DBT (short for dialectical behavior therapy) is a manualized treatment approach that consists of four different modules.1 DBT is widely researched and accepted as a standard method for treating various mental illnesses and behavioral issues. 

The ‘D’ stands for dialectical, which refers to integrating opposite concepts. Many people struggle with extreme, all-or-nothing thinking. Such thought patterns can trigger unpleasant emotions and act as a driving force for self-destructive behaviors. Learning how to tolerate different thoughts- and accept them more radically- allows for healthier coping. 

The ‘B’ stands for behavioral, which refers to how therapists help clients target unwanted behaviors and learn to problem-solve and change unwanted patterns. The behavioral component entails linking the connection between certain behaviors and the subsequent thoughts and feelings.

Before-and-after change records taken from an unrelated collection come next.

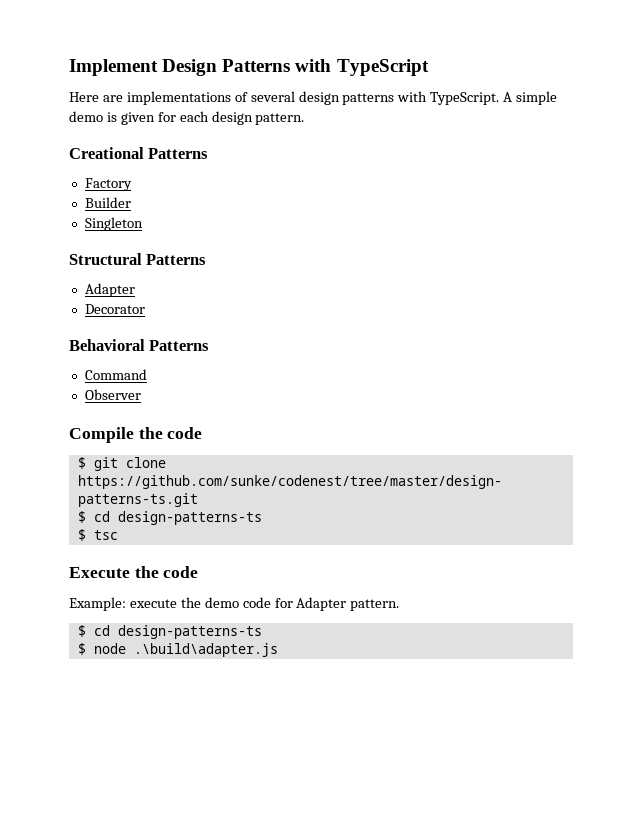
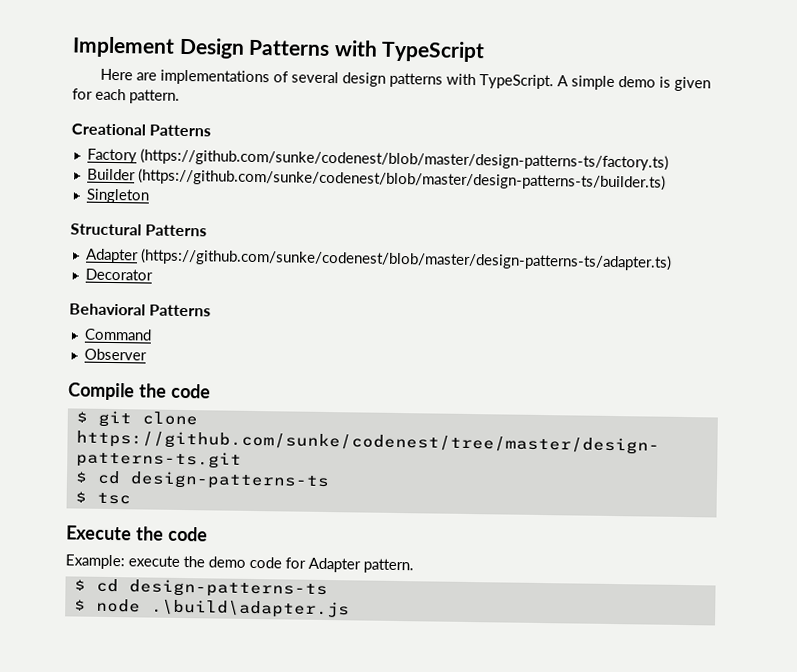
- A simple demo is given for each design pattern.
+ A simple demo is given for each pattern.
- Factory
+ Factory (https://github.com/sunke/codenest/blob/master/design-patterns-ts/factory.ts)
- Builder
+ Builder (https://github.com/sunke/codenest/blob/master/design-patterns-ts/builder.ts)
  Structural Patterns
- Adapter
+ Adapter (https://github.com/sunke/codenest/blob/master/design-patterns-ts/adapter.ts)

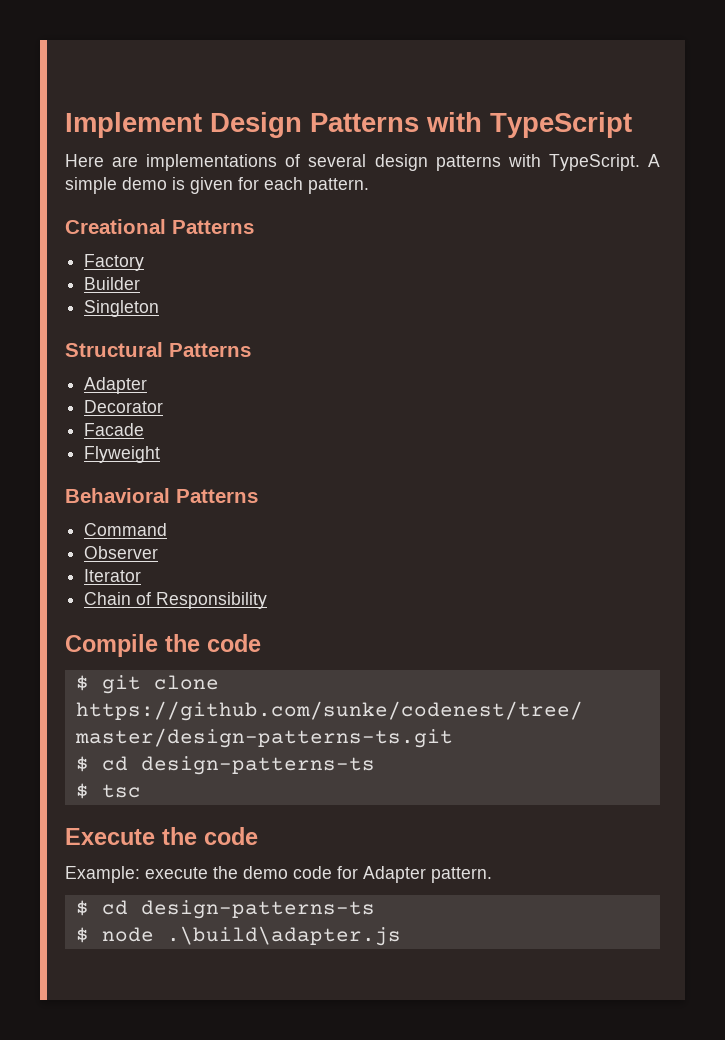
- Factory (https://github.com/sunke/codenest/blob/master/design-patterns-ts/factory.ts)
+ Factory
- Builder (https://github.com/sunke/codenest/blob/master/design-patterns-ts/builder.ts)
+ Builder
  Structural Patterns
- Adapter (https://github.com/sunke/codenest/blob/master/design-patterns-ts/adapter.ts)
+ Adapter
+ Facade
+ Flyweight
+ Iterator
+ Chain of Responsibility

DBT is a standard recommendation in treating borderline personality disorder (BPD), a complex mental health condition characterized by:

  • Extreme mood swings.
  • Frantic efforts to avoid real or perceived abandonment.
  • Chronic patterns of unstable relationships.
  • Alternating between idolizing someone and devaluing them.
  • Engaging in reckless, impulsive behaviors like self-harm, overeating, drug use, or sex.
  • Experiencing recurrent thoughts of suicide and acting on those thoughts.
  • Feeling a persistent sense of emptiness.
  • Having difficulty trusting others.
  • Feeling detached or dissociated from reality.

Although people are becoming more aware of BPD, it is still largely misunderstood and stigmatized. People often mistake this condition for other diagnoses like bipolar disorder, depression, substance use disorders, or narcissistic personality disorder. Subsequently, many individuals with BPD also meet the criteria for other diagnoses. 

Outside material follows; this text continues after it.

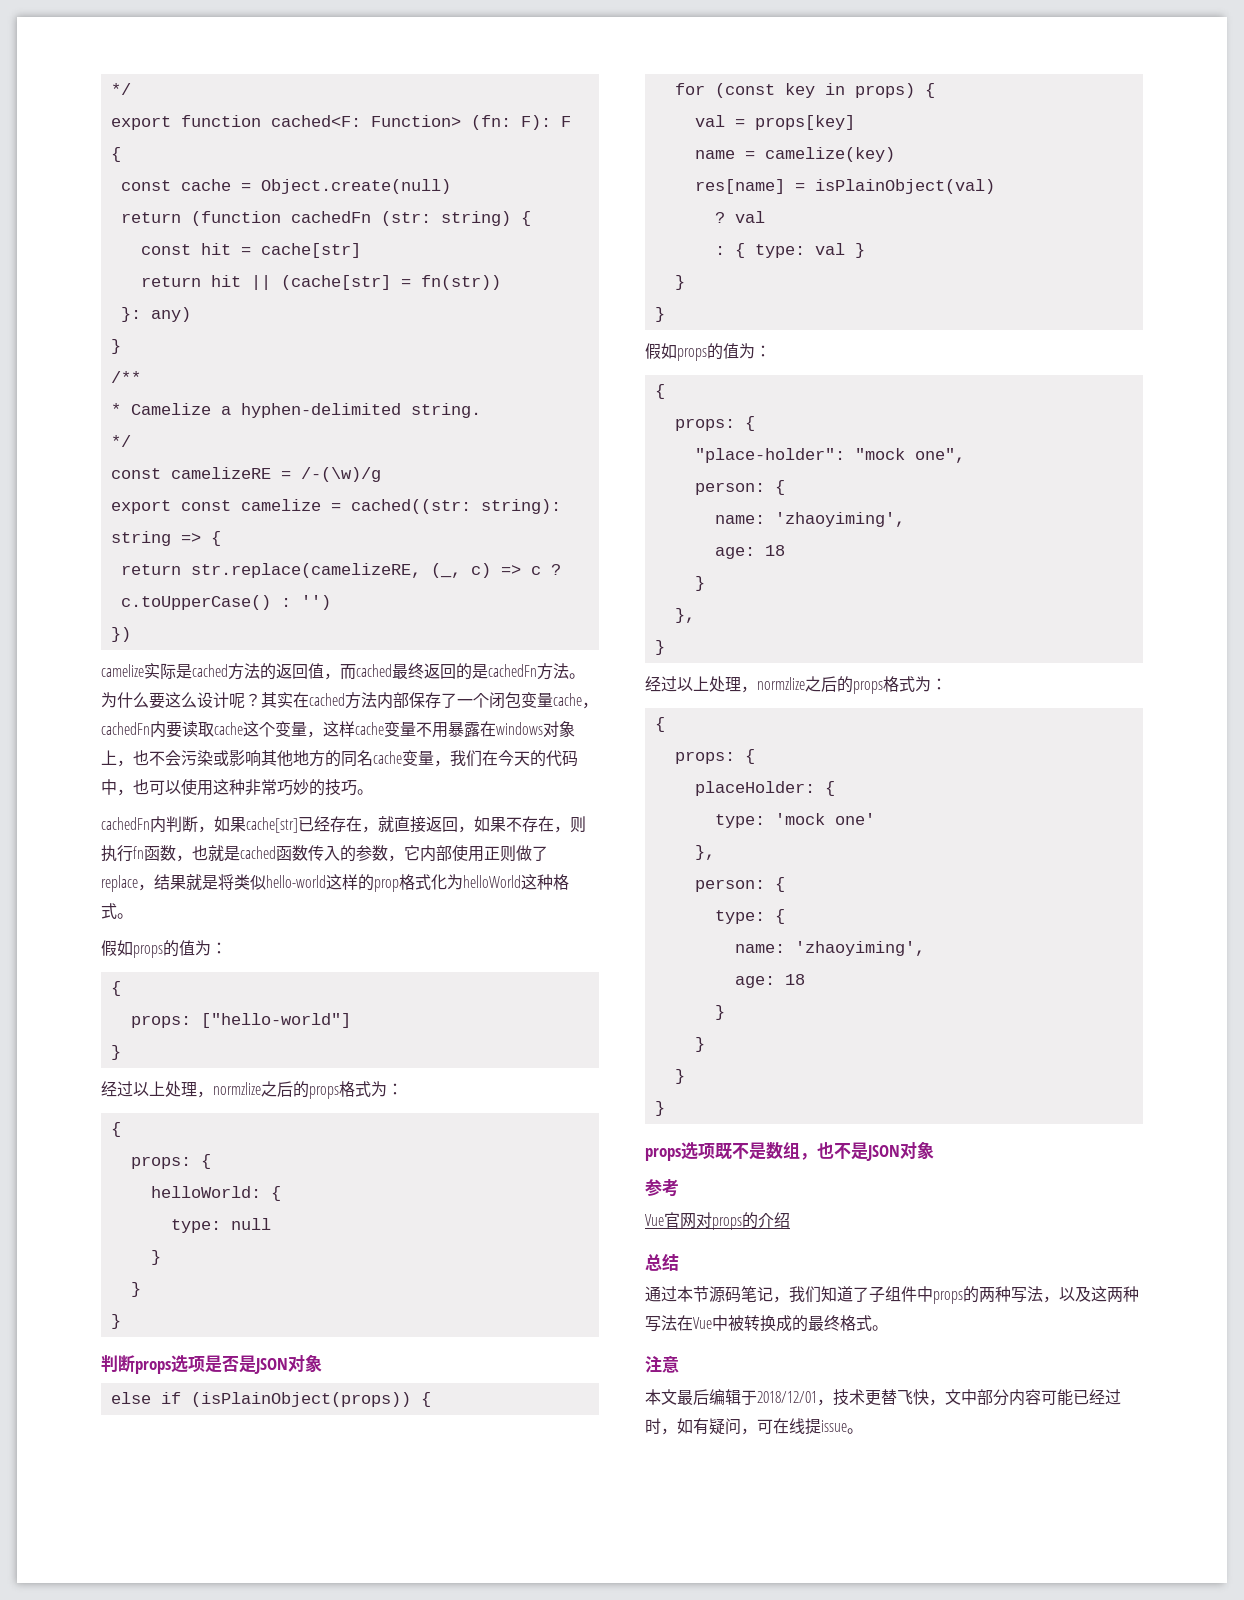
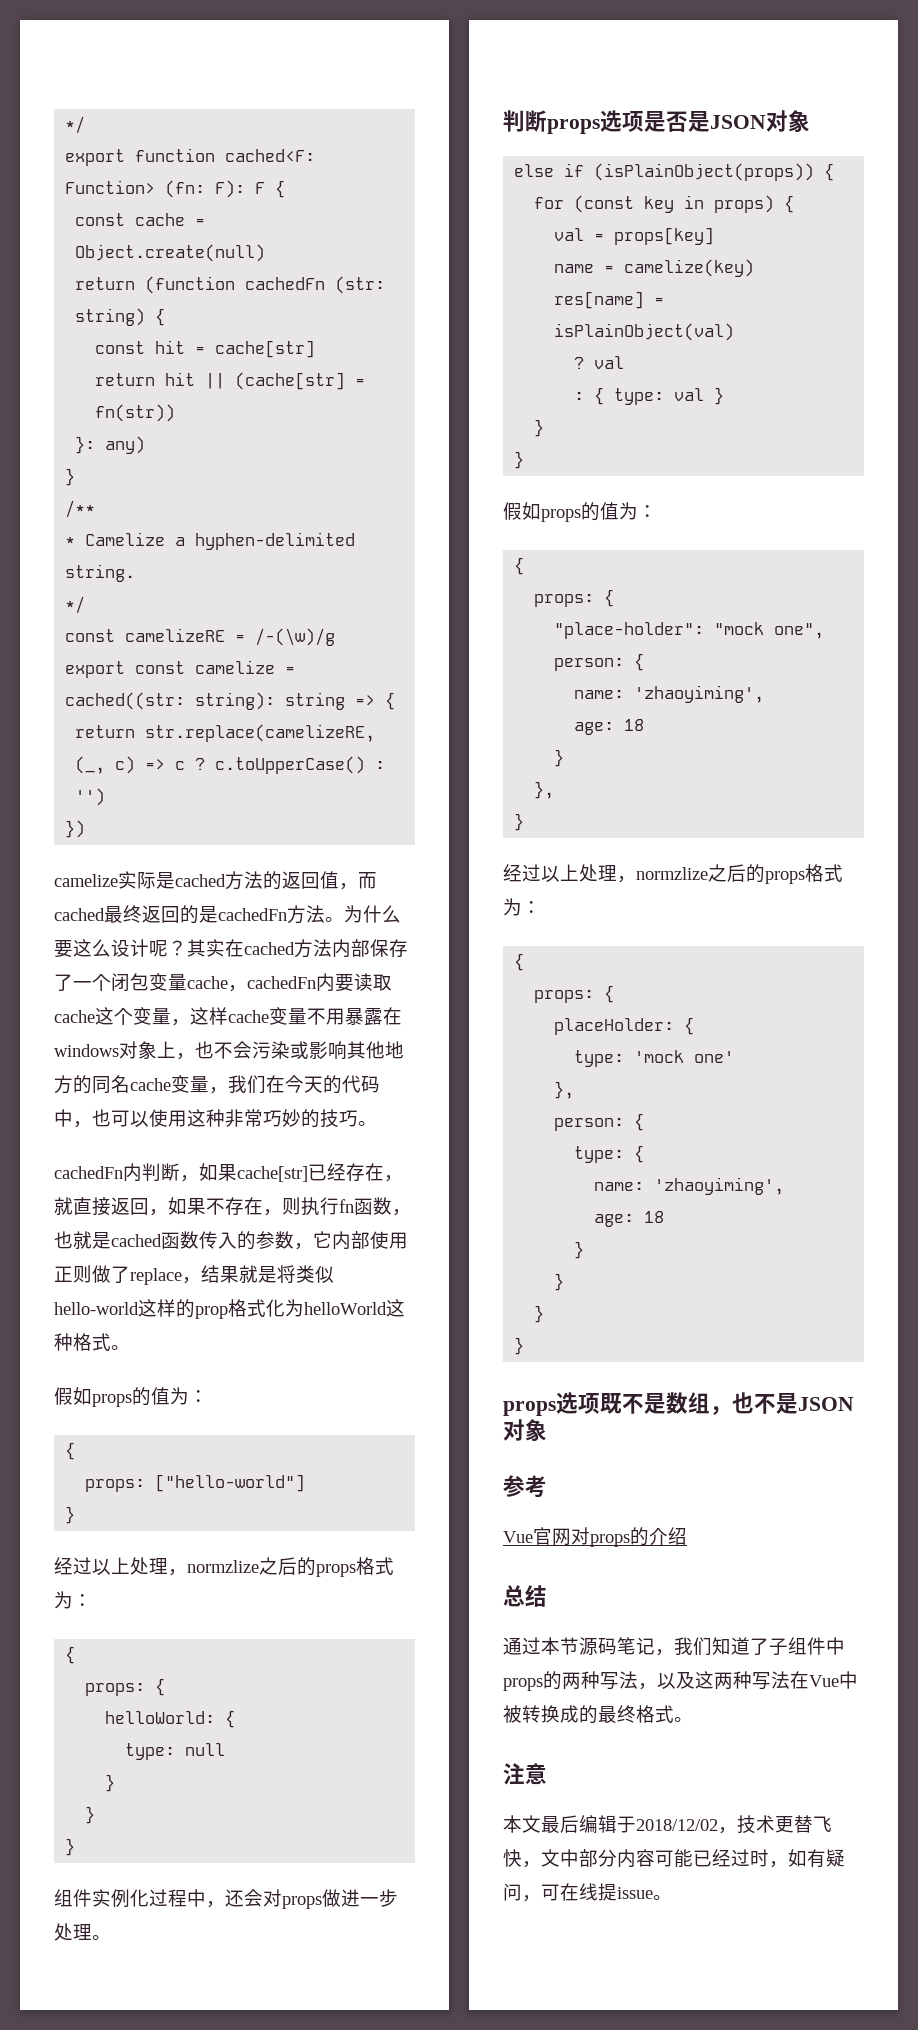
+ 组件实例化过程中，还会对props做进一步处理。
- 本文最后编辑于2018/12/01，技术更替飞快，文中部分内容可能已经过时，如有疑问，可在线提issue。
+ 本文最后编辑于2018/12/02，技术更替飞快，文中部分内容可能已经过时，如有疑问，可在线提issue。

BPD tends to be relatively rare, with approximately 1.6% of the population meeting criteria for it. The lifetime prevalence is estimated to be 5.9%. In standard clinical settings, the ratio of women to men has been reported as 3:1.4

In addition to supporting people with BPD, DBT can also treat:

DBT History

DBT integrates concepts from cognitive-behavioral therapy, group therapy, attachment-based principles, and spirituality. 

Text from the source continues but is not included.